TASK INSTRUCTIONS:
Given the material below, return only the lines starting at the line with "[17,106,438,159] Sécurité numérique: Comment" and ending at the line with "[17,300,481,353] Pyjama pilou", exactly as they appear.

INFORMATION SHOWN:
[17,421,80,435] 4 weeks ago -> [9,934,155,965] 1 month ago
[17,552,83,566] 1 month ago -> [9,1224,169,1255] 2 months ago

==

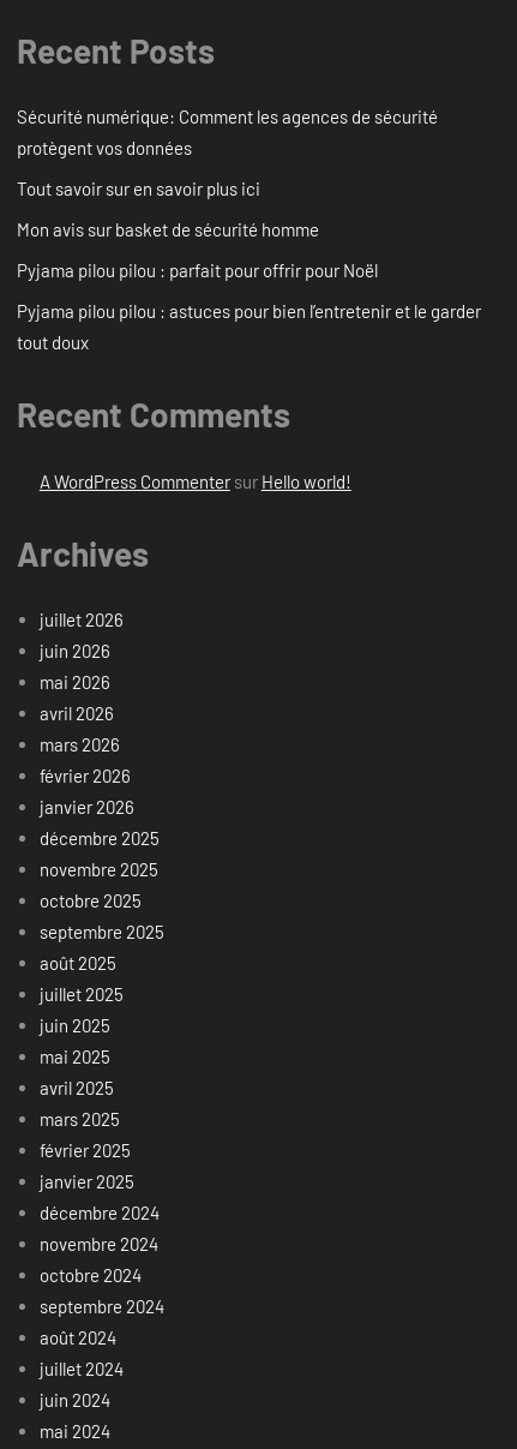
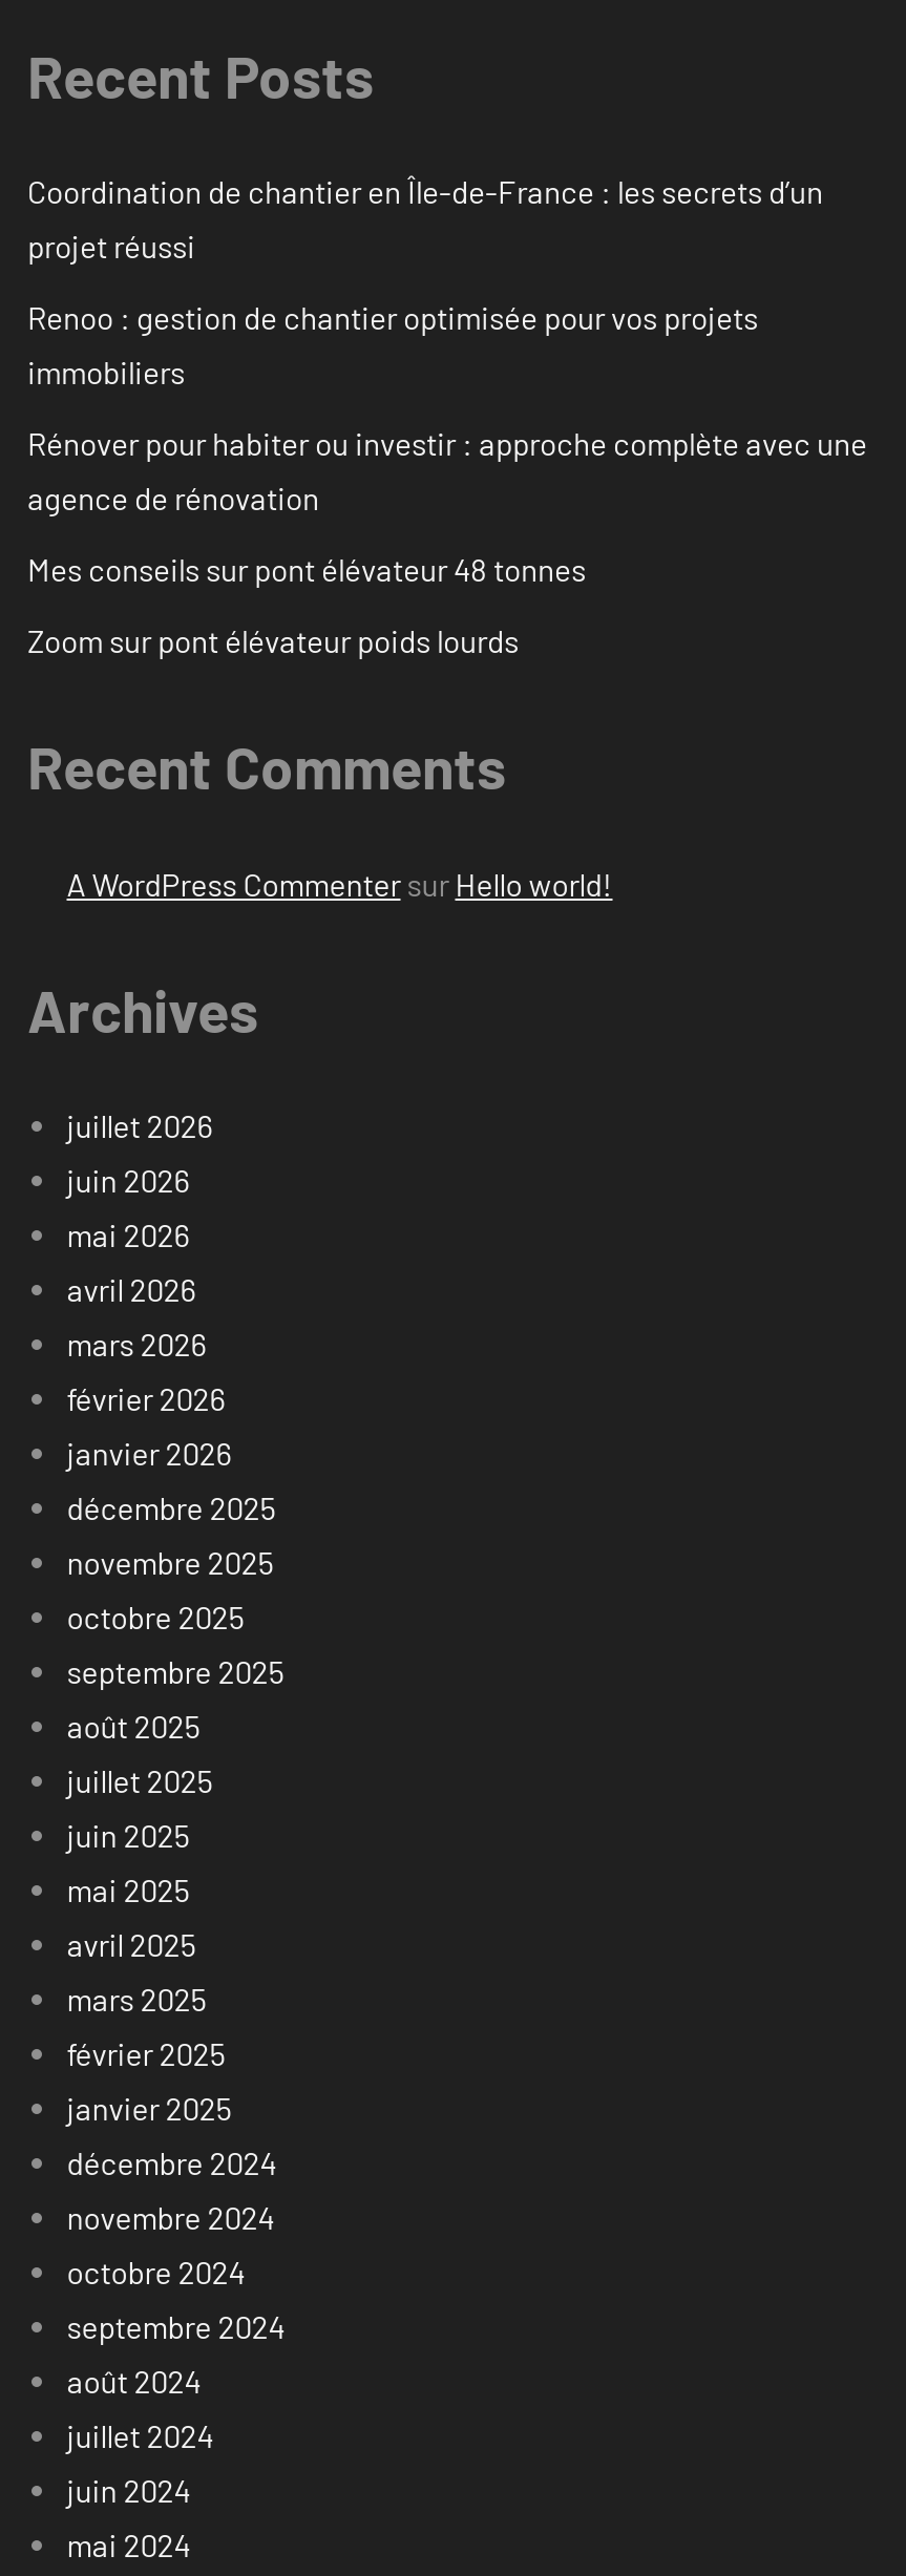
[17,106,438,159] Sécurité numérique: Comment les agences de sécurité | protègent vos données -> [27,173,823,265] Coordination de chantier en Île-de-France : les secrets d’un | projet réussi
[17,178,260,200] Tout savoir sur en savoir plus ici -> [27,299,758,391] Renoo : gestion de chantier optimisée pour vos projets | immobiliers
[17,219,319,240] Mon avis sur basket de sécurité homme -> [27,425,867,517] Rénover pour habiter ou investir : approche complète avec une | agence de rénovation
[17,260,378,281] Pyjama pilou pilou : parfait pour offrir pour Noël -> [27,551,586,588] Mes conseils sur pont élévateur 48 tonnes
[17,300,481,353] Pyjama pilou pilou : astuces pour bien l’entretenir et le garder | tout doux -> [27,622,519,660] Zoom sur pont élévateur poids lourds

YOUR RESPONSE:
[17,106,438,159] Sécurité numérique: Comment les agences de sécurité | protègent vos données -> [27,173,823,265] Coordination de chantier en Île-de-France : les secrets d’un | projet réussi
[17,178,260,200] Tout savoir sur en savoir plus ici -> [27,299,758,391] Renoo : gestion de chantier optimisée pour vos projets | immobiliers
[17,219,319,240] Mon avis sur basket de sécurité homme -> [27,425,867,517] Rénover pour habiter ou investir : approche complète avec une | agence de rénovation
[17,260,378,281] Pyjama pilou pilou : parfait pour offrir pour Noël -> [27,551,586,588] Mes conseils sur pont élévateur 48 tonnes
[17,300,481,353] Pyjama pilou pilou : astuces pour bien l’entretenir et le garder | tout doux -> [27,622,519,660] Zoom sur pont élévateur poids lourds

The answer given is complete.